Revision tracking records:
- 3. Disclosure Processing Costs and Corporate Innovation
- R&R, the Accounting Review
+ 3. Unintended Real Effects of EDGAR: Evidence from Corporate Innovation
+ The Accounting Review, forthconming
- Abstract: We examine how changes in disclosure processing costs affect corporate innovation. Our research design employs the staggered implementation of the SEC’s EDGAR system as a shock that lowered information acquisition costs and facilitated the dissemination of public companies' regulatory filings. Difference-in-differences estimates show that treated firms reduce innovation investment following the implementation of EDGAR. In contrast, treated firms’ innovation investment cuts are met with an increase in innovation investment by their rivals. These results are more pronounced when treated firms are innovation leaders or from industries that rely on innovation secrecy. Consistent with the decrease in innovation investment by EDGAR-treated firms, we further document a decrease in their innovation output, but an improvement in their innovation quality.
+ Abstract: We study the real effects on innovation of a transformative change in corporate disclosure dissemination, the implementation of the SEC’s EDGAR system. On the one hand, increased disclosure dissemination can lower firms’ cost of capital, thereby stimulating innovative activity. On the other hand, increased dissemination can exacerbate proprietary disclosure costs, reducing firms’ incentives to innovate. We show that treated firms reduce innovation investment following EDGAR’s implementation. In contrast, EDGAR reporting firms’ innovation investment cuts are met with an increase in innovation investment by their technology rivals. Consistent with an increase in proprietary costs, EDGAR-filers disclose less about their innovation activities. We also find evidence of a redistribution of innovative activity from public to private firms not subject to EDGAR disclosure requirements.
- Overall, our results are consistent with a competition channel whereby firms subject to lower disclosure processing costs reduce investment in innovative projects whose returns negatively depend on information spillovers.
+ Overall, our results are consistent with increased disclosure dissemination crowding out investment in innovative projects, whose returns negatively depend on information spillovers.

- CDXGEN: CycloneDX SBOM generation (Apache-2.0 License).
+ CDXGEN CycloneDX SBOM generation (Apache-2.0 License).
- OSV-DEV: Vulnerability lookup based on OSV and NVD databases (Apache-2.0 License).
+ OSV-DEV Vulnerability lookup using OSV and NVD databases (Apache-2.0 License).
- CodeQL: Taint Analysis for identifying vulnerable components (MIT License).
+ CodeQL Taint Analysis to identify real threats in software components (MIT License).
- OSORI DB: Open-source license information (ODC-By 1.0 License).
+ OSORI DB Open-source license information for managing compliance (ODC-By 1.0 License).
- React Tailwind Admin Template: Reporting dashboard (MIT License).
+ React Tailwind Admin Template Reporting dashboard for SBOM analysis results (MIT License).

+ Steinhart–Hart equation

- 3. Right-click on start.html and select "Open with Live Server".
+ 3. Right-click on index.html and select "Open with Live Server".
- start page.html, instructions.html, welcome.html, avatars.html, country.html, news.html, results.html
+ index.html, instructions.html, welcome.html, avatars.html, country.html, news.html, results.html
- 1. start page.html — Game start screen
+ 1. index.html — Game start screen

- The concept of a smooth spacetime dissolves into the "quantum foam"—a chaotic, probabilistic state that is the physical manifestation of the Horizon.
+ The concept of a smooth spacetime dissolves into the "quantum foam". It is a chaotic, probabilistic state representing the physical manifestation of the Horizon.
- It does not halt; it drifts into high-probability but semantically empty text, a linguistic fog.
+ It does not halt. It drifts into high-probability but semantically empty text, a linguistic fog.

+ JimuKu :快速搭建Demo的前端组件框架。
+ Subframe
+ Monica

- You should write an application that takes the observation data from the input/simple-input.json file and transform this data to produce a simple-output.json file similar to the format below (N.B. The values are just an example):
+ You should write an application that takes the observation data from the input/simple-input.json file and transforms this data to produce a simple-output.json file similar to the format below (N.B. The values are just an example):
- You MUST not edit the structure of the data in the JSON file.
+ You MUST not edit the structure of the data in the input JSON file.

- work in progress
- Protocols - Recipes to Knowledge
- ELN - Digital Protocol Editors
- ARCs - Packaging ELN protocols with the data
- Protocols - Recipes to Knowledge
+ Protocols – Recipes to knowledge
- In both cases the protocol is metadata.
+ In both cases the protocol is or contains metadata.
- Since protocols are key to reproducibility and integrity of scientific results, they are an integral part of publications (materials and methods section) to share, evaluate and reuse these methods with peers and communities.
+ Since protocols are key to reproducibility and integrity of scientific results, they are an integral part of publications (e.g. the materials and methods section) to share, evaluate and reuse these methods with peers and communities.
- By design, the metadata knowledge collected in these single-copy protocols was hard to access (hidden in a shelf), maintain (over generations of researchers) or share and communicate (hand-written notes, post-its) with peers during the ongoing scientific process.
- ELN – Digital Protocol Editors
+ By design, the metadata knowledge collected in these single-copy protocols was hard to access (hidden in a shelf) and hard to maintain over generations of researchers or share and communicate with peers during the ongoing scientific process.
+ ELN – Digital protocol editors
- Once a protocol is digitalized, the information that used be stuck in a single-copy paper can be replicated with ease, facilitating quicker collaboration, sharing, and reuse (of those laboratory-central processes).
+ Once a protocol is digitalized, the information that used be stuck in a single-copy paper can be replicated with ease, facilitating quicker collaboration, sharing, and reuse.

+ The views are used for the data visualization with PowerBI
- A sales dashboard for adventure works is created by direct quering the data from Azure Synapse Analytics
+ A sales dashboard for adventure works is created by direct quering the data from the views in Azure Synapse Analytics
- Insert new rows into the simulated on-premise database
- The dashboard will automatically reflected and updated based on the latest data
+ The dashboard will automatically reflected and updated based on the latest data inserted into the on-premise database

• **Task description**: Extract every line of the records above that contains the word "reflected".

• **Written reply**:
- The dashboard will automatically reflected and updated based on the latest data
+ The dashboard will automatically reflected and updated based on the latest data inserted into the on-premise database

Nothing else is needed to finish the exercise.